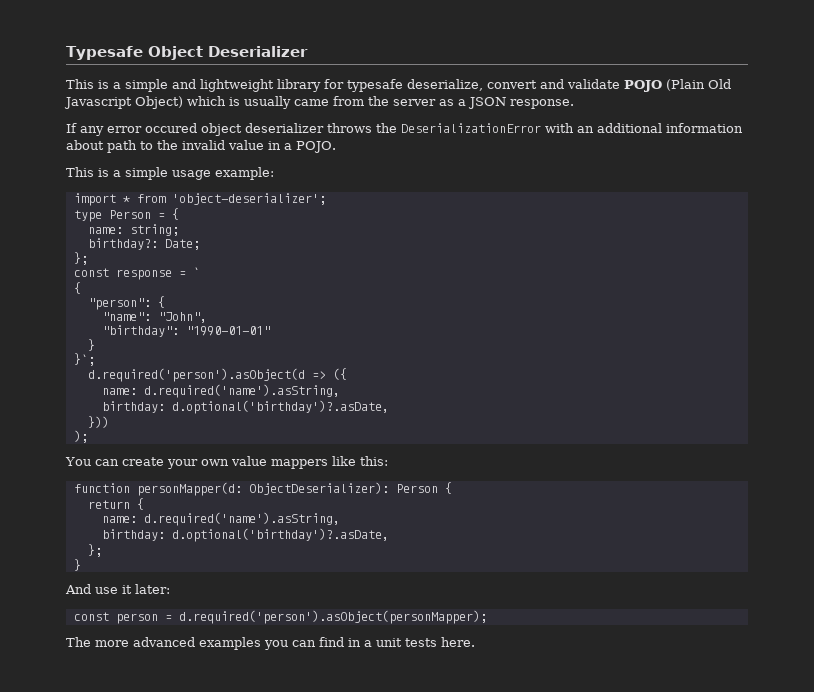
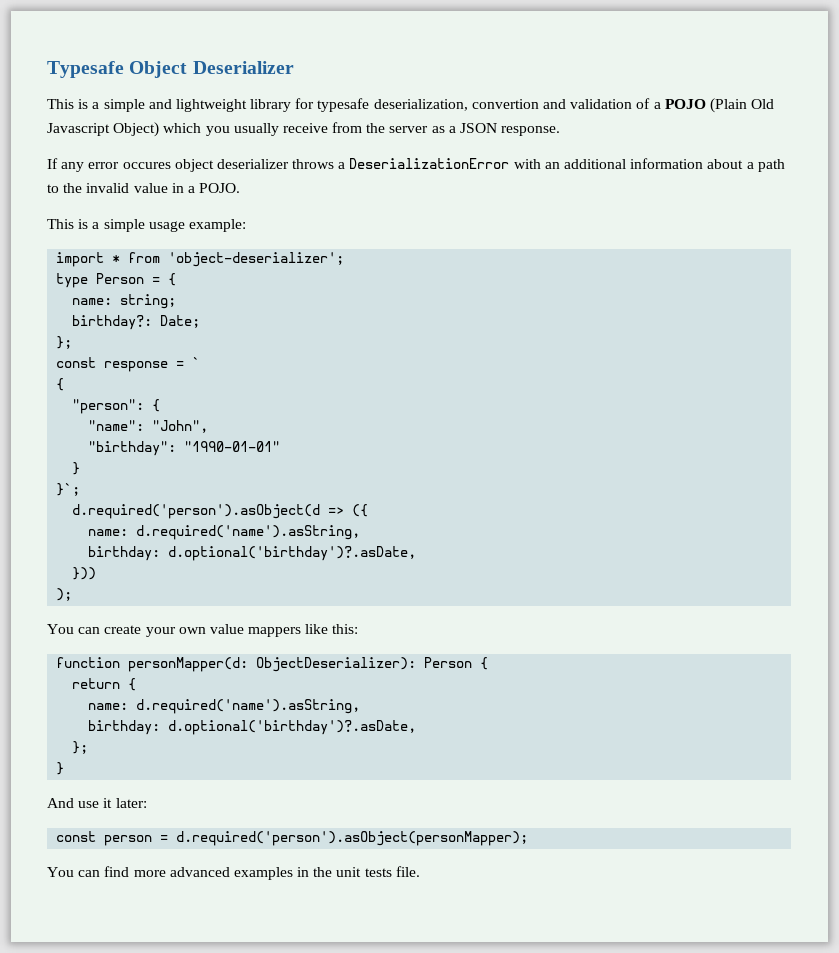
- This is a simple and lightweight library for typesafe deserialize, convert and validate POJO (Plain Old Javascript Object) which is usually came from the server as a JSON response.
+ This is a simple and lightweight library for typesafe deserialization, convertion and validation of a POJO (Plain Old Javascript Object) which you usually receive from the server as a JSON response.
- If any error occured object deserializer throws the DeserializationError with an additional information about path to the invalid value in a POJO.
+ If any error occures object deserializer throws a DeserializationError with an additional information about a path to the invalid value in a POJO.
- The more advanced examples you can find in a unit tests here.
+ You can find more advanced examples in the unit tests file.

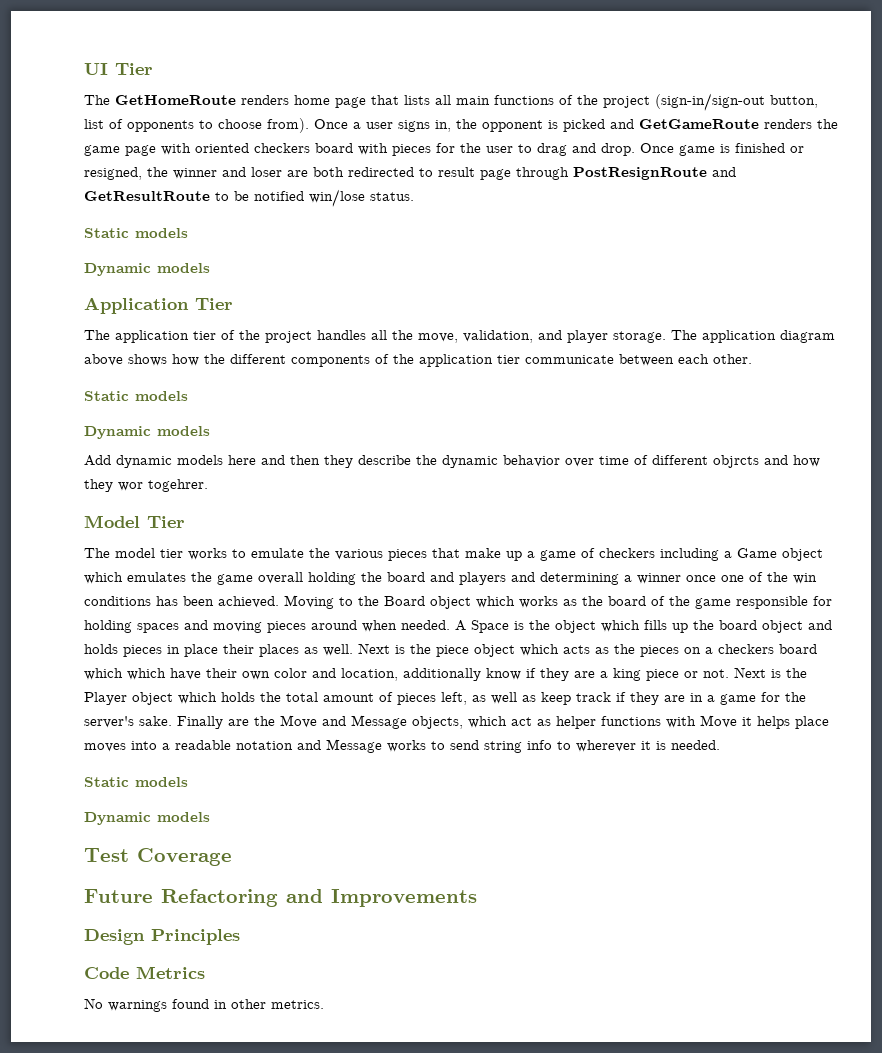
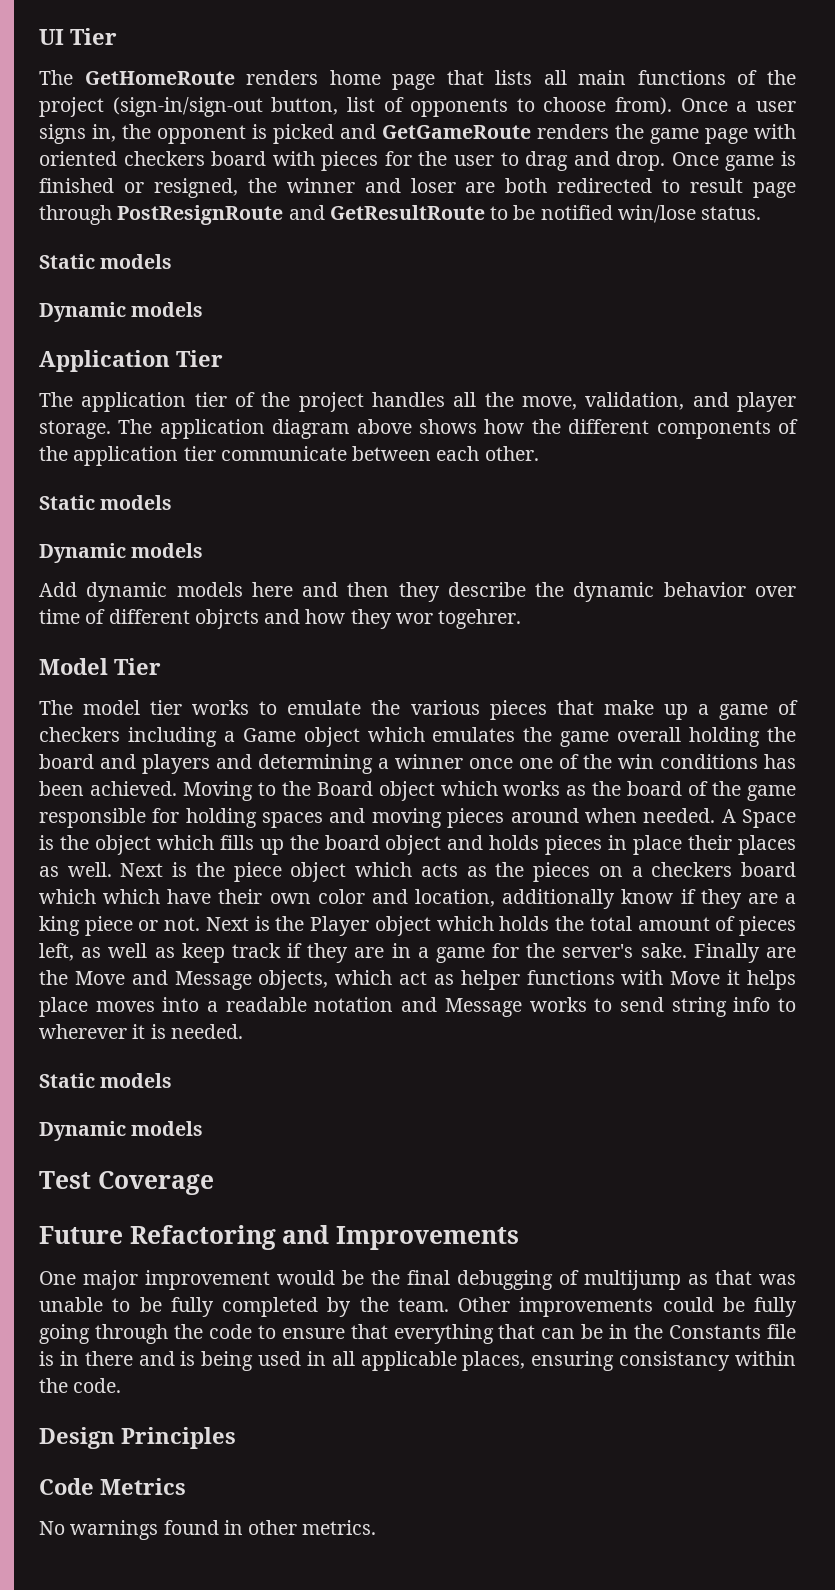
+ One major improvement would be the final debugging of multijump as that was unable to be fully completed by the team. Other improvements could be fully going through the code to ensure that everything that can be in the Constants file is in there and is being used in all applicable places, ensuring consistancy within the code.

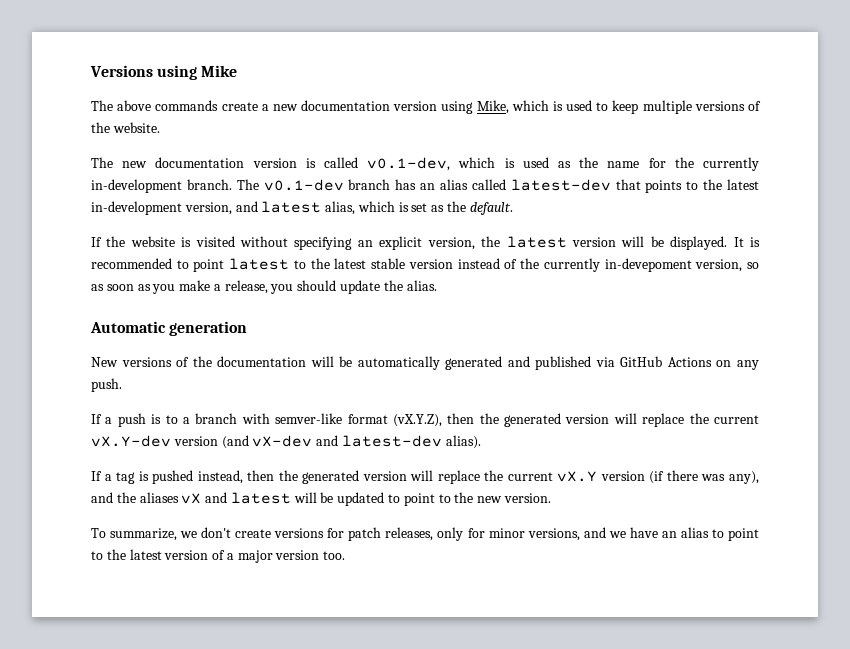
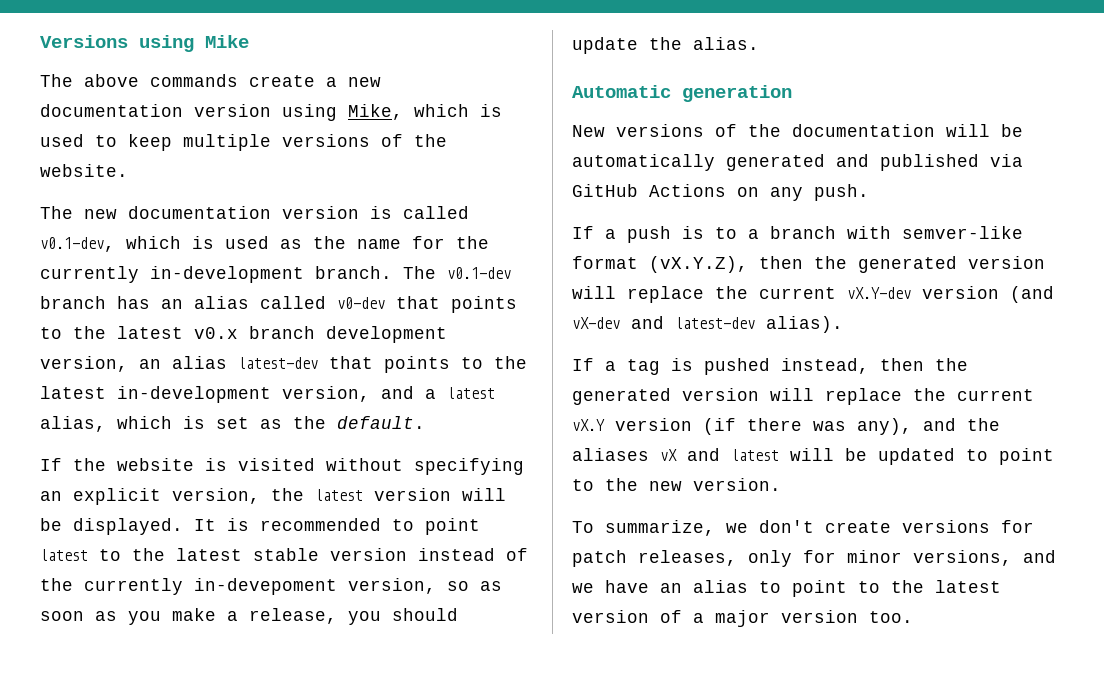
- The v0.1-dev branch has an alias called latest-dev that points to the latest in-development version, and latest alias, which is set as the default.
+ The v0.1-dev branch has an alias called v0-dev that points to the latest v0.x branch development version, an alias latest-dev that points to the latest in-development version, and a latest alias, which is set as the default.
■ ■ ■ ■ ■
- **Exercise goal**
Your answer should be the lines above, from the line containing "receive from the server as a JSON response." up to and including the line containing "unit tests file.", reproduced exactly and with nothing else.

- **Exercise answer**
+ This is a simple and lightweight library for typesafe deserialization, convertion and validation of a POJO (Plain Old Javascript Object) which you usually receive from the server as a JSON response.
- If any error occured object deserializer throws the DeserializationError with an additional information about path to the invalid value in a POJO.
+ If any error occures object deserializer throws a DeserializationError with an additional information about a path to the invalid value in a POJO.
- The more advanced examples you can find in a unit tests here.
+ You can find more advanced examples in the unit tests file.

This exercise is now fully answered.